CD20: A Moving Target?

Most successful treatments invite inquiry — for example, why they work and whether there are ways to improve upon them. Rituximab, in the treatment of B-cell lymphoma and autoimmunity, is no exception, and the relative therapeutic contributions of Fc receptor-γ (FcRγ)-mediated cellular cytotoxicity, complement fixation, and direct cell surface signaling remain contentious. The characterization of two different families of anti-CD20 antibody has highlighted this: type I (rituximab-like) antibodies move the antigen into lipid rafts and are effective complement activators, whereas type II (tositumomab-like) do not redistribute antigen, but instead mediate homotypic adhesion and direct cell killing.¹  A group of researchers led by Glennie and Cragg from the University of Southampton, UK, has been investigating the underlying differences between these two types using a mouse model in which B cells express the human CD20 antigen. In this model, infusion of type II antibodies produced a much longer lasting depletion of B cells than did type I antibodies. Using mice genetically deficient in complement components, they showed the effect was independent of complement, and, using Bcl-2 overexpressing cells, they showed that resistance to apoptosis had no effect either. However, in FcRγ-chain null mice, the therapeutic effect was lost for both types of antibody, as it was when Fab fragments were used, confirming the role of FcR engagement. An examination of expression on human CD20 transgenic B cells transferred into FcR null mice showed that the antigen was apparently lost from the cell surface in response to type I antibody treatment, but not after type II. Using a fluorescence quenching assay, the authors went on to show that the loss of cell surface CD20 was due to internalization within early endosomes and lysosomes. This was accompanied in vivo by a significant shortening of the antibody half-life for type I but not type II and a consequent reduction in phagocytosis by macrophages in immunocompetent hosts.
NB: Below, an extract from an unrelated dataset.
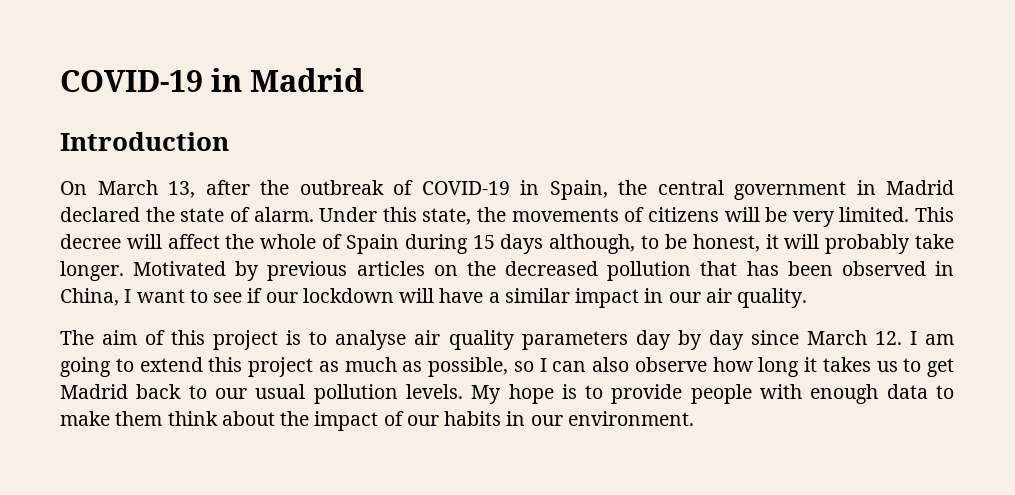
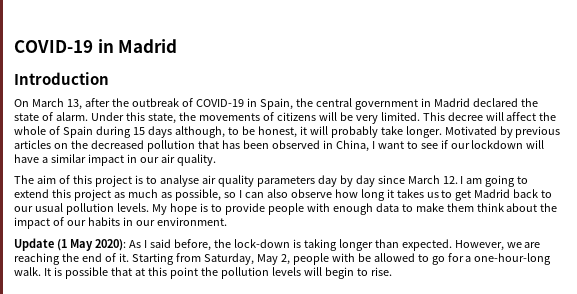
(694, 418) none -> [14,238,541,251] [14,253,552,265] [14,267,392,279] // Update (1 May 2020): As I said before, the lock-down is taking longer than expected. However, we are reaching the end of it. Starting from Saturday, May 2, people with be allowed to go for a one-hour-long walk. It is possible that at this point the pollution levels will begin to rise.

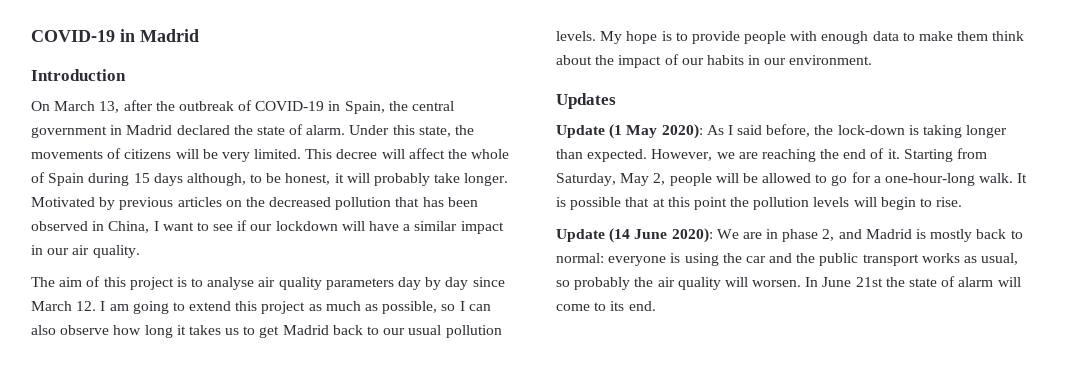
(227, 221) none -> [556,93,616,109] // Updates
[331,253,355,262] with -> [715,173,739,183] will
(392, 271) none -> [556,228,1023,243] [556,253,1019,266] [556,276,1021,290] [556,301,656,311] // Update (14 June 2020): We are in phase 2, and Madrid is mostly back to normal: everyone is using the car and the public transport works as usual, so probably the air quality will worsen. In June 21st the state of alarm will come to its end.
CD20 has previously been thought of as a highly stable cell surface molecule, based upon short-term studies of B-cell lines and small numbers of patient samples. Indeed, this was put forward as one reason for the success of anti-CD20 therapeutics — that the antigen did not modulate. There have been a few reports of apparent loss of CD20 expression in recurrent lymphoma following antibody treatment.²  In this paper, however, further studies of both normal peripheral blood B cells and primary malignant B cells ex vivo showed that type I anti-CD20 antibodies produce significant modulation of the antigen after six hours, an effect which was not seen with type II reagents. Interestingly, there was significant heterogeneity between different malignancies, with the relatively rituximab-sensitive germinal center lymphomas showing very little modulation, but CLL and mantle cell lymphoma showing much more, a finding which may relate to the differential effects seen in the clinic.